PASAR
Setahun tinggal di Bondowoso, akhirnya pagi ini aku melangkah masuk ke Pasar Induk—tempat yang selama ini hanya kulihat dari kejauhan. Udara dipenuhi aroma rempah bercampur tanah basah, sementara suara tawar-menawar dan gelak tawa menghidupkan suasana. Ada sensasi yang sulit dijelaskan: aku takjub, kagum, sekaligus sedikit terkejut.
Pasar ini seperti cermin yang memantulkan kenangan masa lalu. Saat Bondowoso hanyalah nama tanpa arti, pikiranku selalu penuh dengan rencana untuk pergi. Tapi kini, entah kenapa, aku memilih untuk menetap di sini.

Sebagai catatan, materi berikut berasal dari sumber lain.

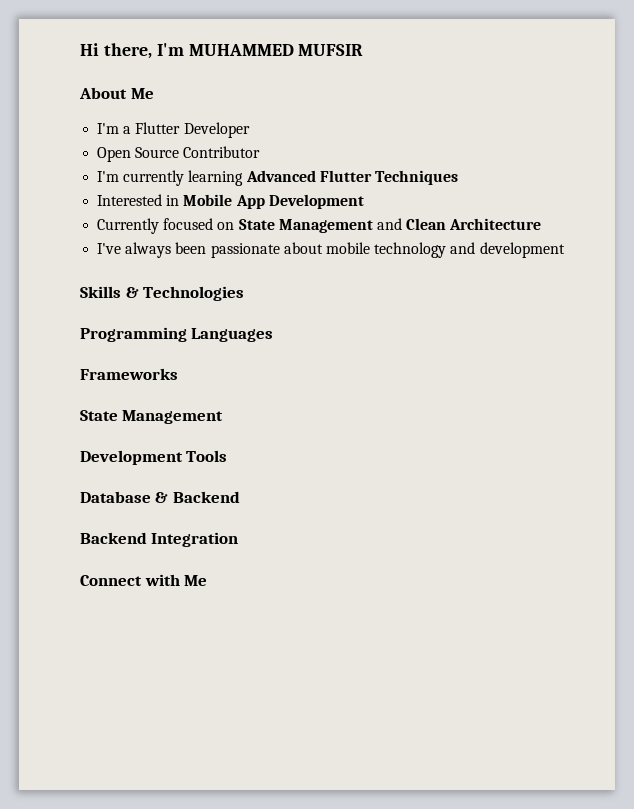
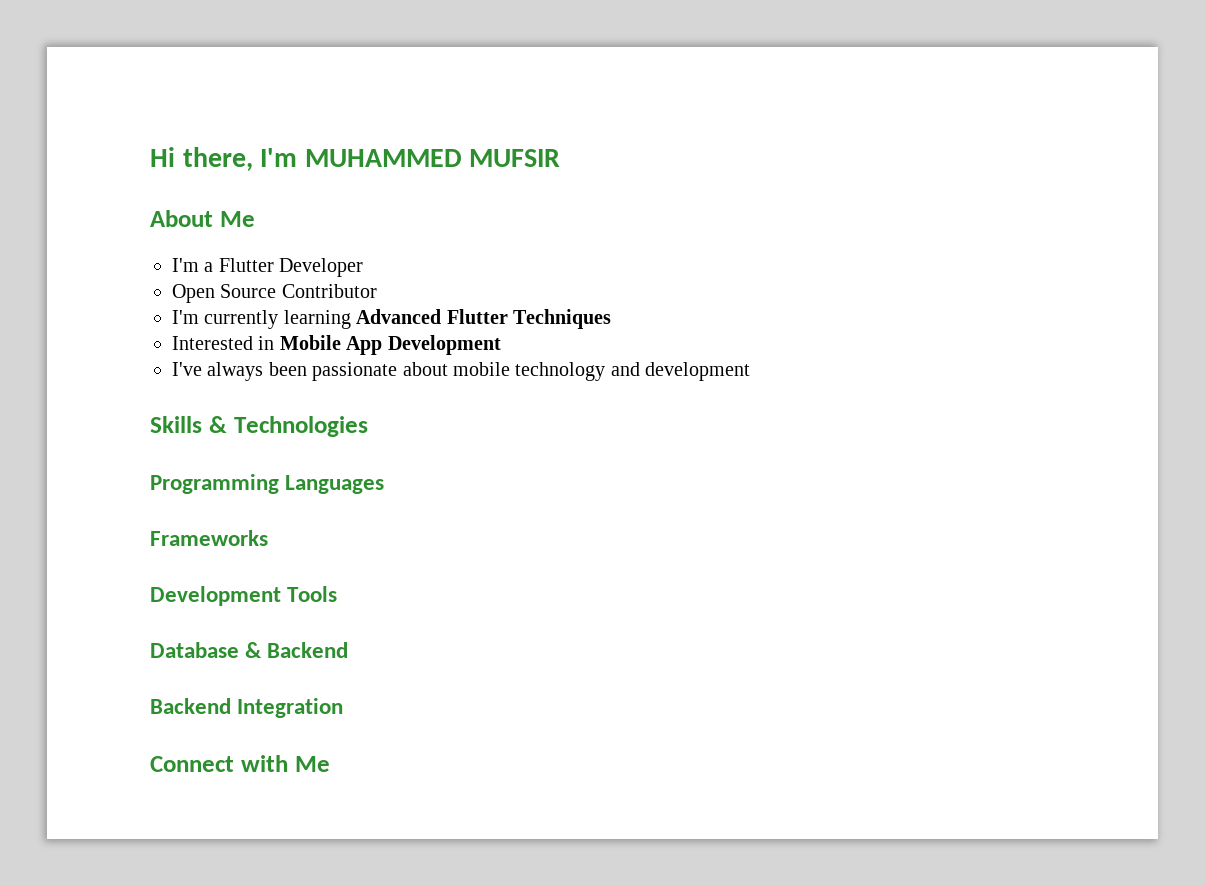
- Currently focused on State Management and Clean Architecture
  Frameworks
- State Management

Seorang nenek terlihat sibuk merapikan dagangan di lapaknya, sesekali tersenyum pada pembeli yang datang. Aku terdiam, mengamati detail yang sebelumnya luput dari pandangan. Ada kesederhanaan dalam tiap gerak, semangat dalam setiap percakapan. Tempat ini menawarkan kenyamanan yang berbeda, seperti pelukan halus dari masa kecil yang nyaris terlupakan.
Di depan penjual kain, aku berhenti. Sebuah baju batik kecil menarik perhatian, sederhana namun penuh makna. Aku membeli sepotong, bukan untuk kebutuhan, melainkan sebagai pengingat perjalanan hari ini. Bondowoso tak pernah berubah, tapi caraku melihatnya kini berbeda. Kota ini bukan lagi sekadar tempat berlindung, melainkan rumah tempatku membangun harapan dan menulis cerita.
Langkahku keluar dari pasar terasa ringan. Di tanganku, baju itu menjadi simbol dari semua impian yang kini siap kurajut di tanah ini, di bawah atap Bondowoso yang hangat dan penuh makna.